🤖 AI Summary
This work addresses the challenge of causal discovery from multiple observational datasets characterized by non-overlapping variable sets, unobserved confounding, and missing variables. To tackle this problem, the authors propose a novel causal graph integration method based on Causal Additive Models with Unobserved Variables (CAM-UV). The approach first learns local causal structures from each dataset, explicitly accounting for latent confounders, and then integrates these partial structures into a unified global causal graph by enforcing structural consistency constraints across datasets. This is the first method capable of effectively fusing causal discovery results over non-aligned variable sets. Experimental evaluations demonstrate that the proposed method substantially outperforms existing approaches, particularly in complex scenarios involving strong confounding and substantial missingness, yielding more complete and accurate reconstructions of the true underlying causal structure.
📝 Abstract
Causal discovery from observational data is a fundamental tool in various fields of science. While existing approaches are typically designed for a single dataset, we often need to handle multiple datasets with non-identical variable sets in practice. One straightforward approach is to estimate a causal graph from each dataset and construct a single causal graph by overlapping. However, this approach identifies limited causal relationships because unobserved variables in each dataset can be confounders, and some variable pairs may be unobserved in any dataset.
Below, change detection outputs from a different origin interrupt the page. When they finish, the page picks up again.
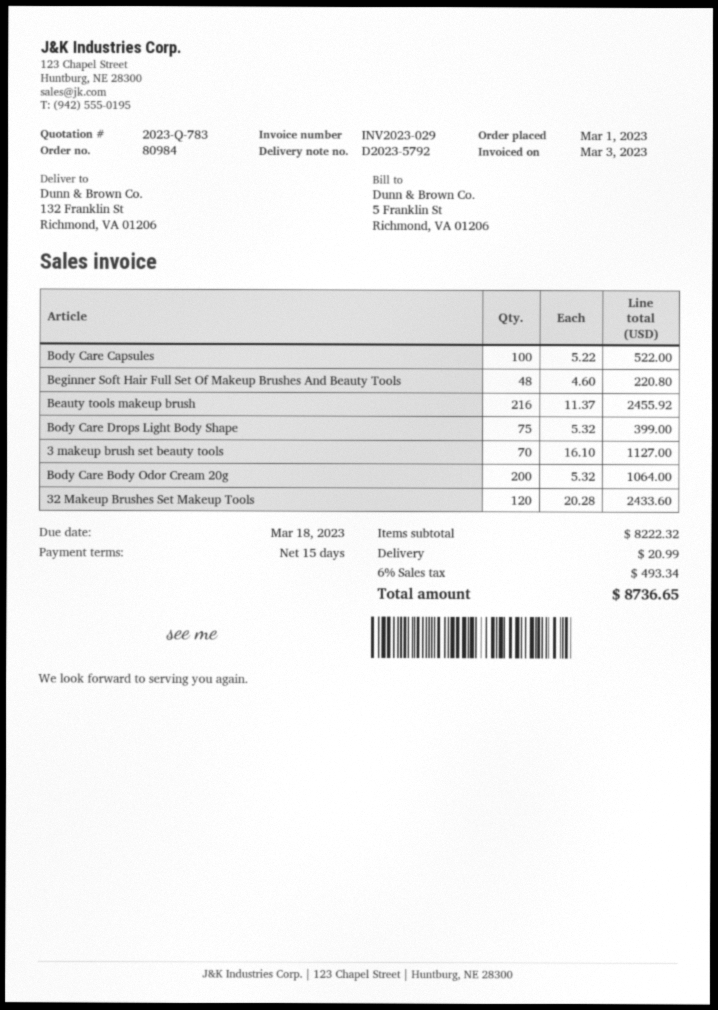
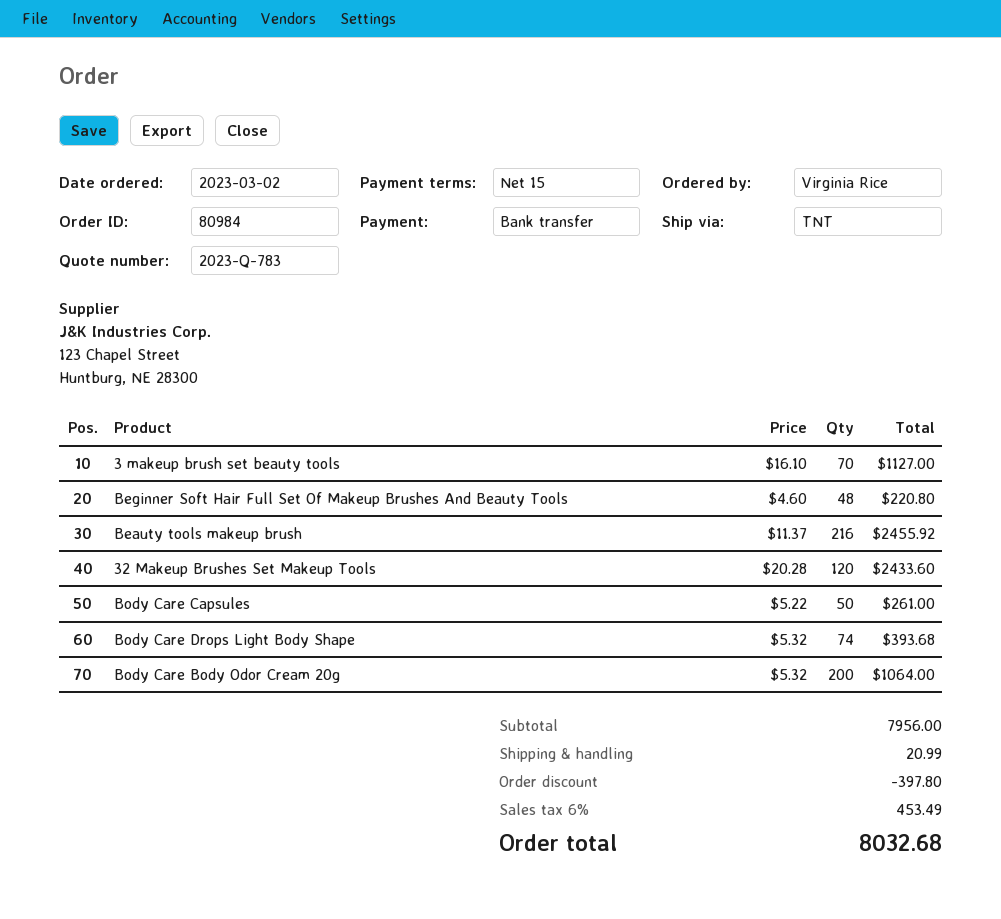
order date: 2023-03-01 -> 2023-03-02
Body Care Capsules: 100 x 5.22 = 522.00 -> 50 x 5.22 = 261.00
Body Care Drops Light Body Shape: 75 x 5.32 = 399.00 -> 74 x 5.32 = 393.68
subtotal: 8222.32 -> 7956.00
discount: none -> 397.80
tax: 6% = 493.34 -> 6% = 453.49
total: 8736.65 -> 8032.68

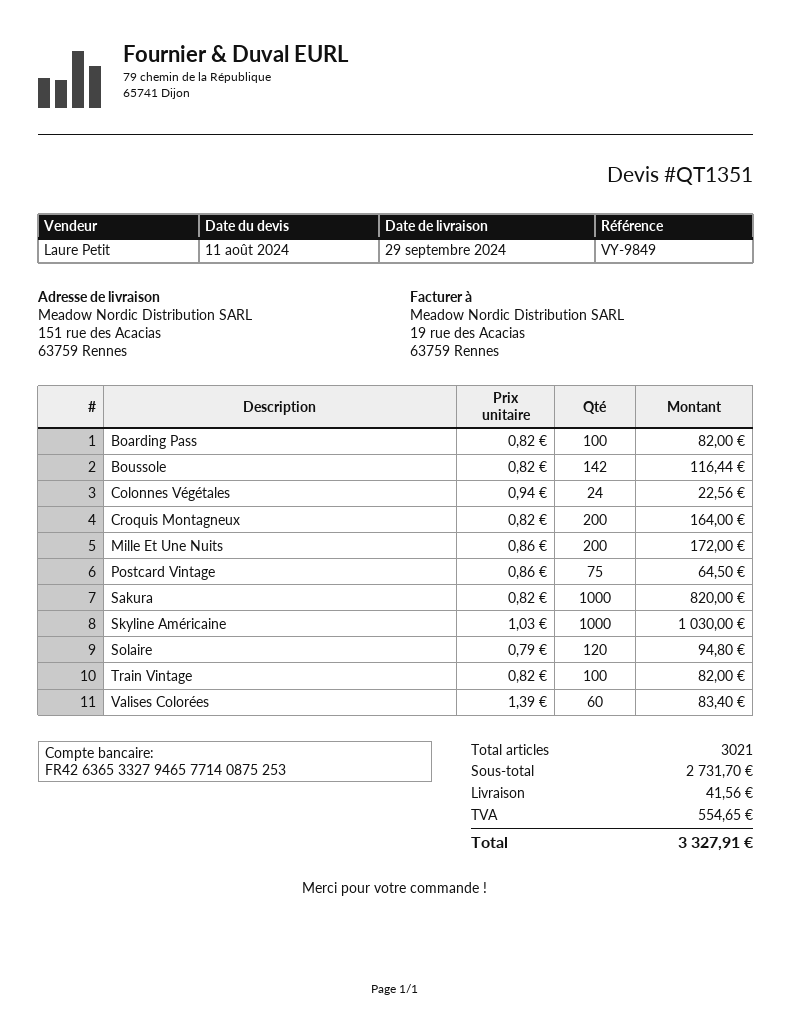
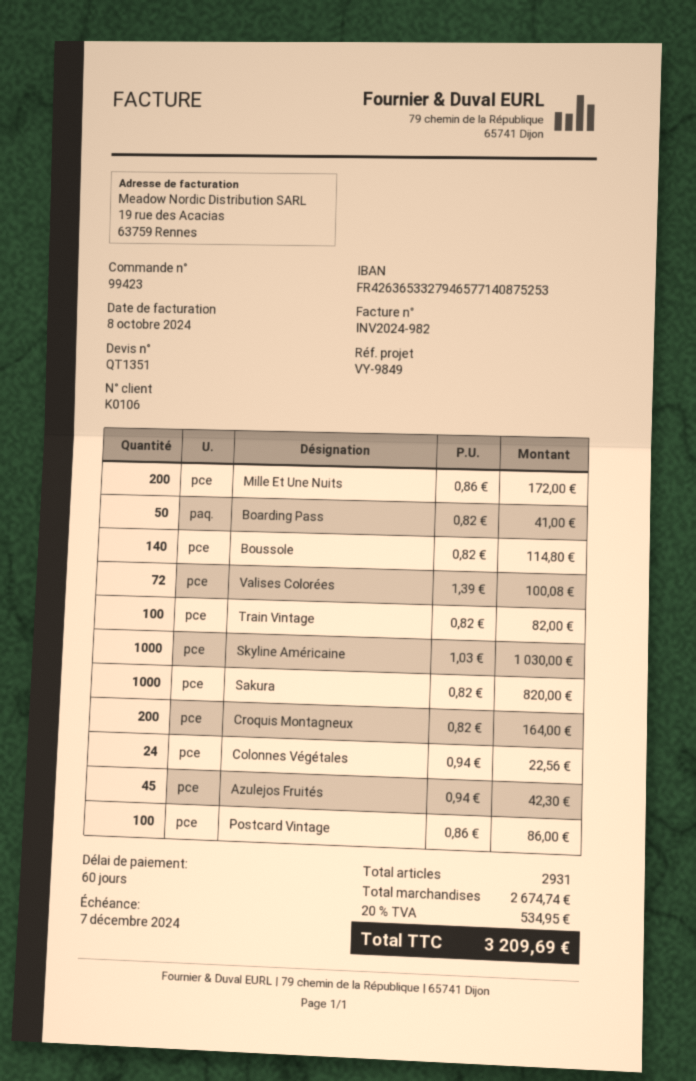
Boarding Pass: 100 x 0.82 = 82.00 -> 50 x 0.82 = 41.00
Boussole: 142 x 0.82 = 116.44 -> 140 x 0.82 = 114.80
Postcard Vintage: 75 x 0.86 = 64.50 -> 100 x 0.86 = 86.00
Solaire: 120 x 0.79 = 94.80 -> none
Valises Colorées: 60 x 1.39 = 83.40 -> 72 x 1.39 = 100.08
Azulejos Fruités: none -> 45 x 0.94 = 42.30
total quantity: 3021 -> 2931
subtotal: 2731.70 -> 2674.74
shipping: 41.56 -> none
tax: 554.65 -> 534.95
total: 3327.91 -> 3209.69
To address this issue, we leverage Causal Additive Models with Unobserved Variables (CAM-UV) that provide causal graphs having information related to unobserved variables. We show that the ground truth causal graph has structural consistency with the information of CAM-UV on each dataset. As a result, we propose an approach named I-CAM-UV to integrate CAM-UV results by enumerating all consistent causal graphs. We also provide an efficient combinatorial search algorithm and demonstrate the usefulness of I-CAM-UV against existing methods.